1- 230 Gallon Muster tank 72"L X 24"D X 31"H Completely drilled and plumbed for UV and two seperate closed loop systems with through glass bulkheads. This tank has never seen water! it is BRAND NEW
2- Fluval FX-5's one Brand new in Box, one slightly used with brand new impeller in perfect running condition! both with new media, 
1-Aquatic Life 72" T5 Fixture featuring 4 10K bulbs, 2 6700 Bulbs and two color Enhancing bulbs with 8 LED Moonlights-I also have some bulbs that came with the unit but changed them to what is listed above...BRAND NEW
2-250W Ebo Jager heaters-BRAND NEW
1-Jehmco Heater controller with two outlets-BRAND NEW
1-36 Watt Coralife Turbo Twist UV sterilizer-BRAND NEW
25 feet of 1" nylon braided hose-BRAND NEW
350 pounds of various gravels- three bags of cemex brand-BRAND NEW
2-custom made overflow boxes (shown on DIY section of website)-BRAND NEW
1-OSI Spanish Galleon Ship Wreck Aquarium Ornament-BRAND NEW
1-large can of Colorbits fish food-BRAND NEW
Several pieces of Driftwood collected from Harrison Lake currently submerged in a bath tub of water
1- Custom built stand (still not completed) built out of 2" X 4"s to support tank-BRAND NEW
1- 1 40 tablet box of Floura Tabs-BRAND NEW
1- API Mini Test Kit, never opened-BRAND NEW
Fluval Polishing pads for FX5's

first $2300.00 takes it all. Pm me if you are interested. Please someone buy this setup, I need it gone! the price is somewhat negotiable, but I will not give this away so no low ball offers please! Remember I will not part this out!
Thanks for looking!


----------



## Clownloachlover (Apr 21, 2010)

Does nobody here realize just how good of deal this truly is? I figured someone would have snapped this up in a heart beat, guess the economy is that bad...and no HST to worry about either...


----------



## CrazyJ (Jul 24, 2010)

Definitely a great deal, I don't have the space or the money for it though. Someone will end up with a sweet setup though, that light ballast has to be worth several hundred $$ to begin with.


----------



## BaoBeiZhu (Apr 24, 2010)

i would have, if i didnt buy my 210..
if only you posted a few weeks earlier eh
let me know if you want to part out though !


----------



## Brisch (May 13, 2010)

pics?.......


----------



## 2wheelsx2 (Apr 21, 2010)

I really want some of the setup, but I can't use the tank. I think that's part of the problem. Not trying to run your sale, but people with tanks are not going to want all of that and a n00b is likely not going to want to spend > $2k on a first tank. Good luck with the sale though.


----------



## Clownloachlover (Apr 21, 2010)

CrazyJ said:


> Definitely a great deal, I don't have the space or the money for it though. Someone will end up with a sweet setup though, that light ballast has to be worth several hundred $$ to begin with.

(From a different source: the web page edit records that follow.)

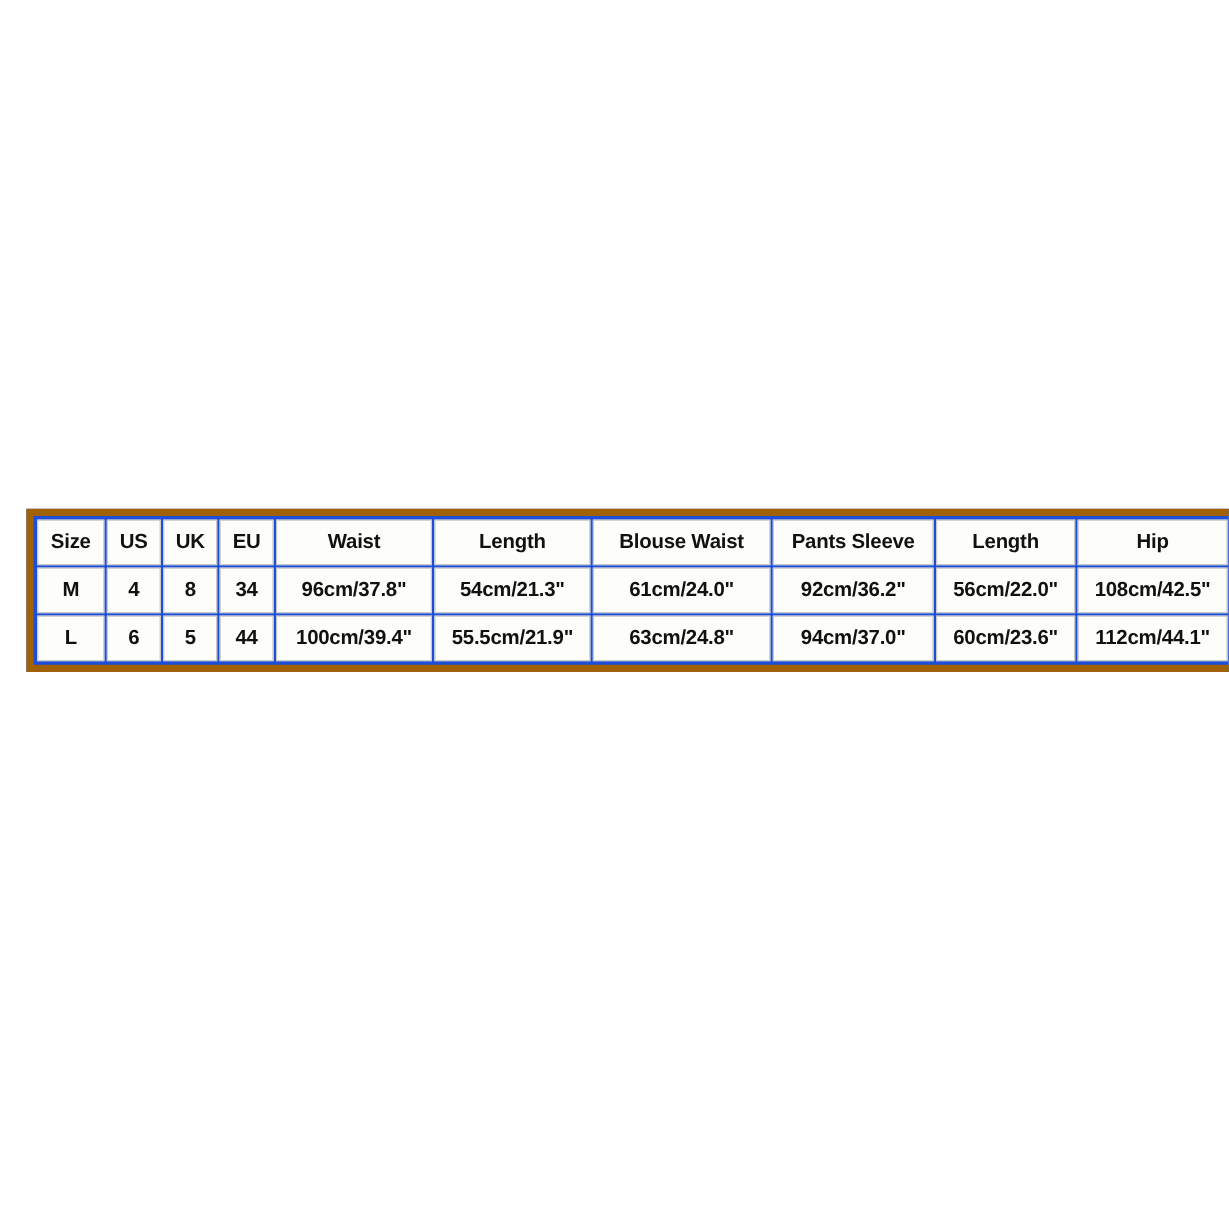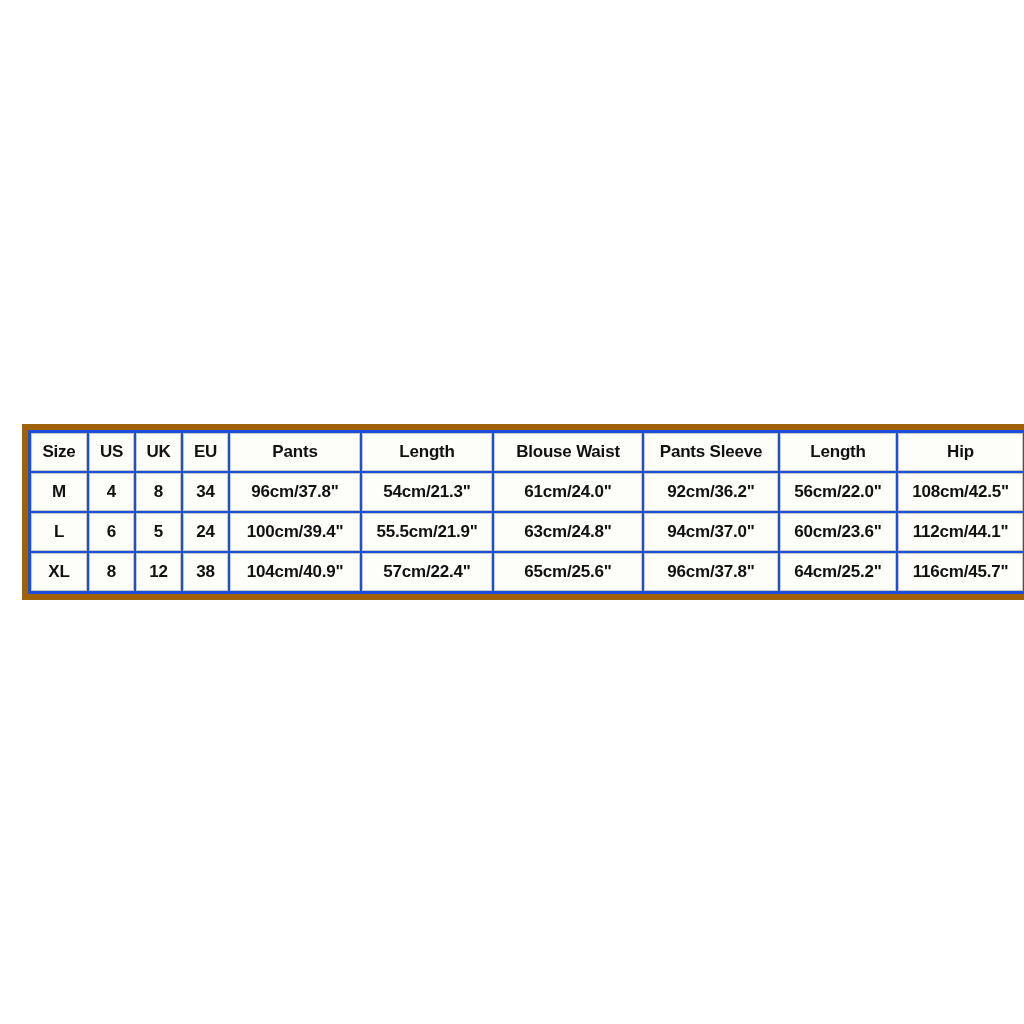--- a/index.html
+++ b/index.html
@@ -81,21 +81,21 @@
         <col class="c-plen">
       <col class="c-waist">
         <col class="c-hip">
     </colgroup>
     <thead>
       <tr>
           <th>Size</th>
           <th>US</th>
           <th>UK</th>
           <th>EU</th>
-          <th>Pants</th>
+          <th>Waist</th>
           <th>Length</th>
           <th>Blouse Waist</th>
           <th>Pants Sleeve</th>
           <th>Length</th>
           <th>Hip</th>
         </tr>
     </thead>
     <tbody>
         <tr>
           <td>M</td>
@@ -106,35 +106,23 @@
           <td>54cm/21.3"</td>
           <td>61cm/24.0"</td>
           <td>92cm/36.2"</td>
           <td>56cm/22.0"</td>
           <td>108cm/42.5"</td>
         </tr>
         <tr>
           <td>L</td>
           <td>6</td>
           <td>5</td>
-          <td>24</td>
+          <td>44</td>
           <td>100cm/39.4"</td>
           <td>55.5cm/21.9"</td>
           <td>63cm/24.8"</td>
           <td>94cm/37.0"</td>
           <td>60cm/23.6"</td>
           <td>112cm/44.1"</td>
         </tr>
-        <tr>
-          <td>XL</td>
-          <td>8</td>
-          <td>12</td>
-          <td>38</td>
-          <td>104cm/40.9"</td>
-          <td>57cm/22.4"</td>
-          <td>65cm/25.6"</td>
-          <td>96cm/37.8"</td>
-          <td>64cm/25.2"</td>
-          <td>116cm/45.7"</td>
-        </tr>
       </tbody>
   </table>
 </div>
 
 </body></html>

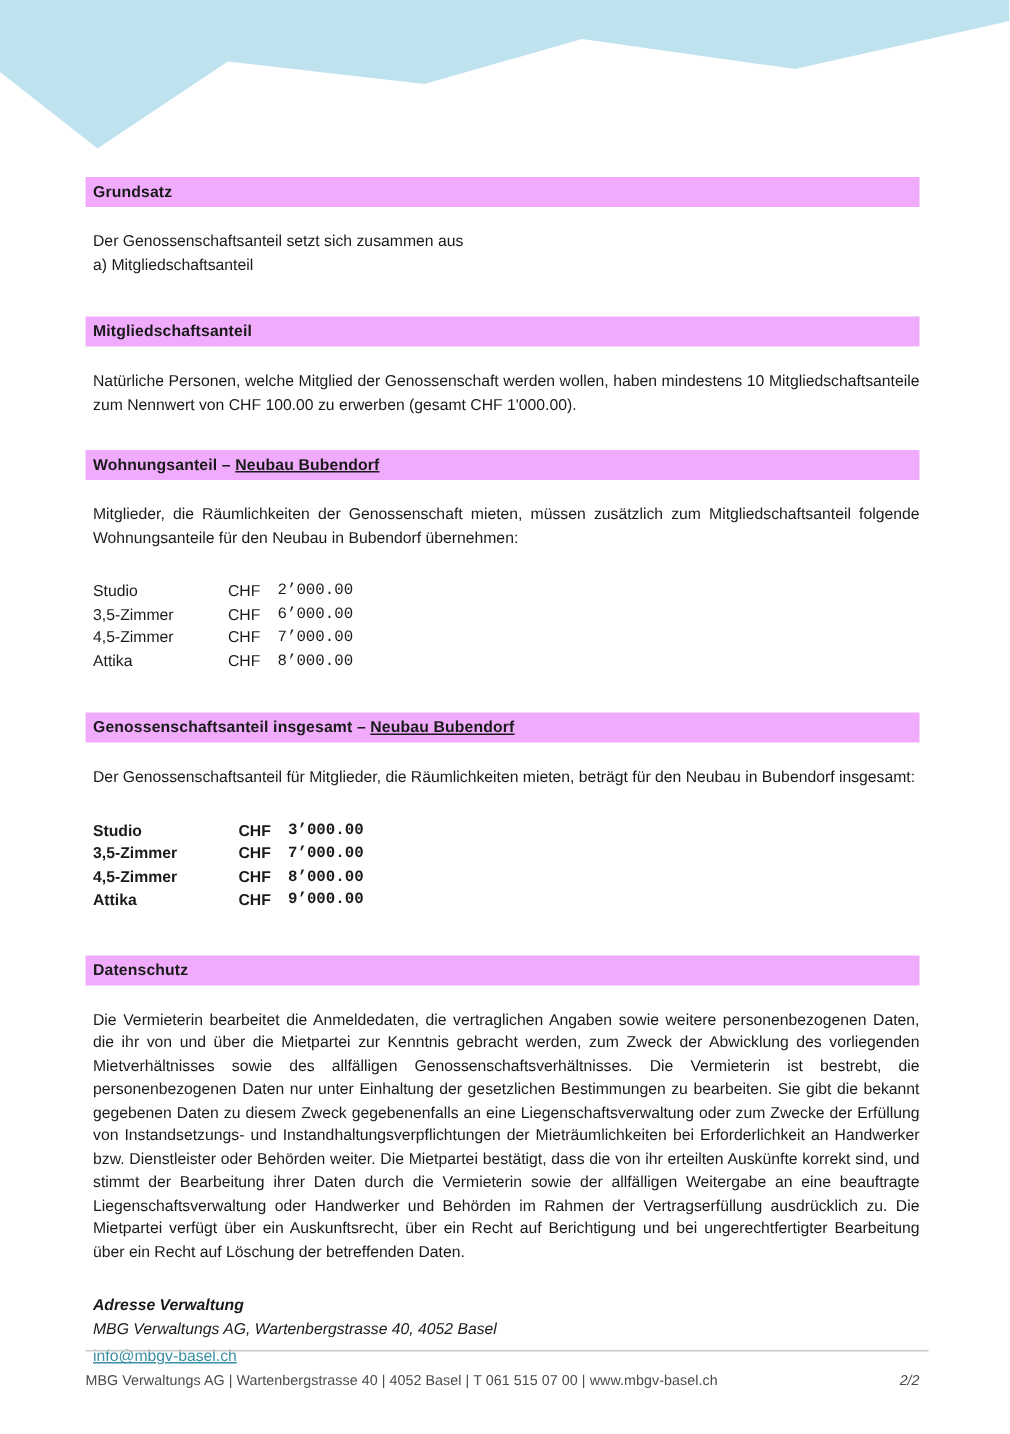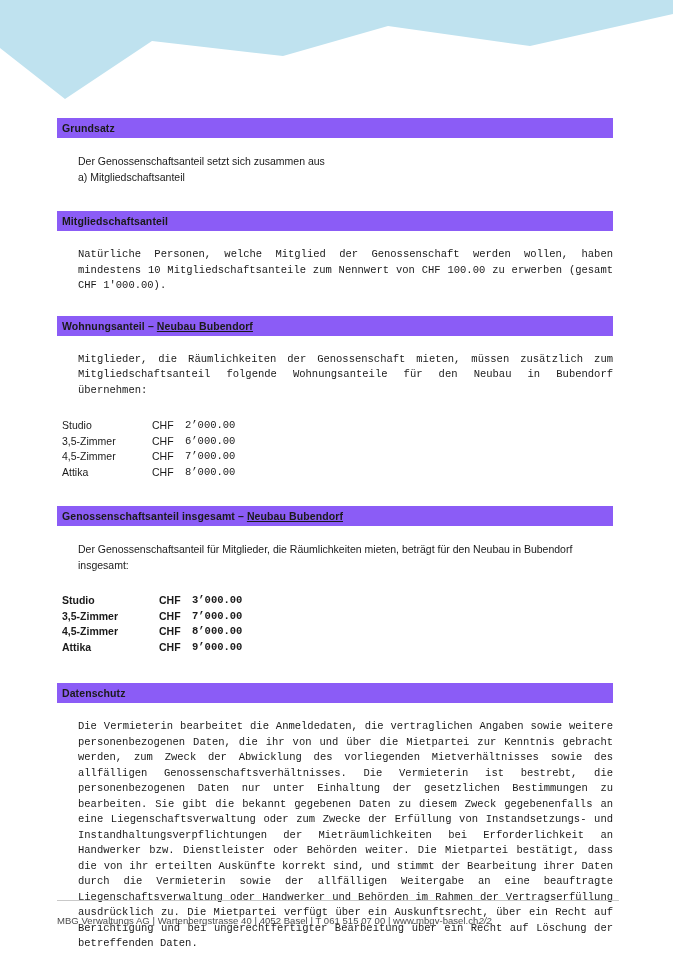--- a/index.html
+++ b/index.html
@@ -28,41 +28,40 @@
 
   
   #page-content {
     position: absolute;
     left: 57px;
     top: 118px;
     width: 556px;
   }
 
   .section-bar {
-    background: #8b5cf6;
+    background: #f0abfc;
     height: 20px;
     line-height: 20px;
     padding: 0 0 0 5px;
     box-sizing: border-box;
     font-size: 10.5px;
     font-weight: bold;
     color: #1a1a1a;
     letter-spacing: 0.1px;
   }
   .section-bar .underlined { text-decoration: underline; }
 
   .body-text {
     font-size: 10.5px;
     line-height: 15.5px;
     color: #1a1a1a;
     padding-left: 5px;
     box-sizing: border-box;
-    margin-left: 16px;
-  }
-  .body-text.justify { text-align: justify; font-family: Liberation Mono, monospace; }
+  }
+  .body-text.justify { text-align: justify; }
   .spacer-16 { height: 16px; }
   .spacer-20 { height: 20px; }
   .spacer-22 { height: 22px; }
   .spacer-26 { height: 26px; }
   .spacer-28 { height: 28px; }
 
   
   table.price-table {
     border-collapse: collapse;
     margin-left: 5px;
@@ -106,20 +105,21 @@
     top: 900px;
     width: 562px;
   }
   #footer-rule {
     height: 1px;
     background: #c9c9c9;
     width: 100%;
   }
   #footer-row {
     display: flex;
+    justify-content: space-between;
     align-items: baseline;
     padding-top: 14px;
     font-size: 9.5px;
     color: #4a4a4a;
   }
   #footer-text { letter-spacing: 0.05px; }
   #footer-page { font-size: 9.5px; color: #4a4a4a; padding-right: 6px; font-style: italic; }
 </style>
 </head>
 <body>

Yup that is 500 plus dollar light all on its own!


----------



## Clownloachlover (Apr 21, 2010)

Thanks for the feedback all, I will not part this out and will continue to sell it as one package. If there are parts you need, buy the whole setup and then sell the parts you dont need, I dont have the time to sell it parted out! either that or I will eventually set it up on my own and have the nicest looking unfilled aquarium setup !


----------



## Brisch (May 13, 2010)

If you can post pictures I may be interested in taking the setup


----------



## Clownloachlover (Apr 21, 2010)

Brisch, what do you want pictures of? A 230 gallon tank is not light weight and is tough to move around for photos...all of the rest is in the descriptions...trust me this is all as i stated, Brand New, with the exception of the gravel and one FX5 which was used for two months by another person and I put a new impeller in it as the previous impeller ingested some gravel and did not work as well as it should of and was noisy, now it is perfect.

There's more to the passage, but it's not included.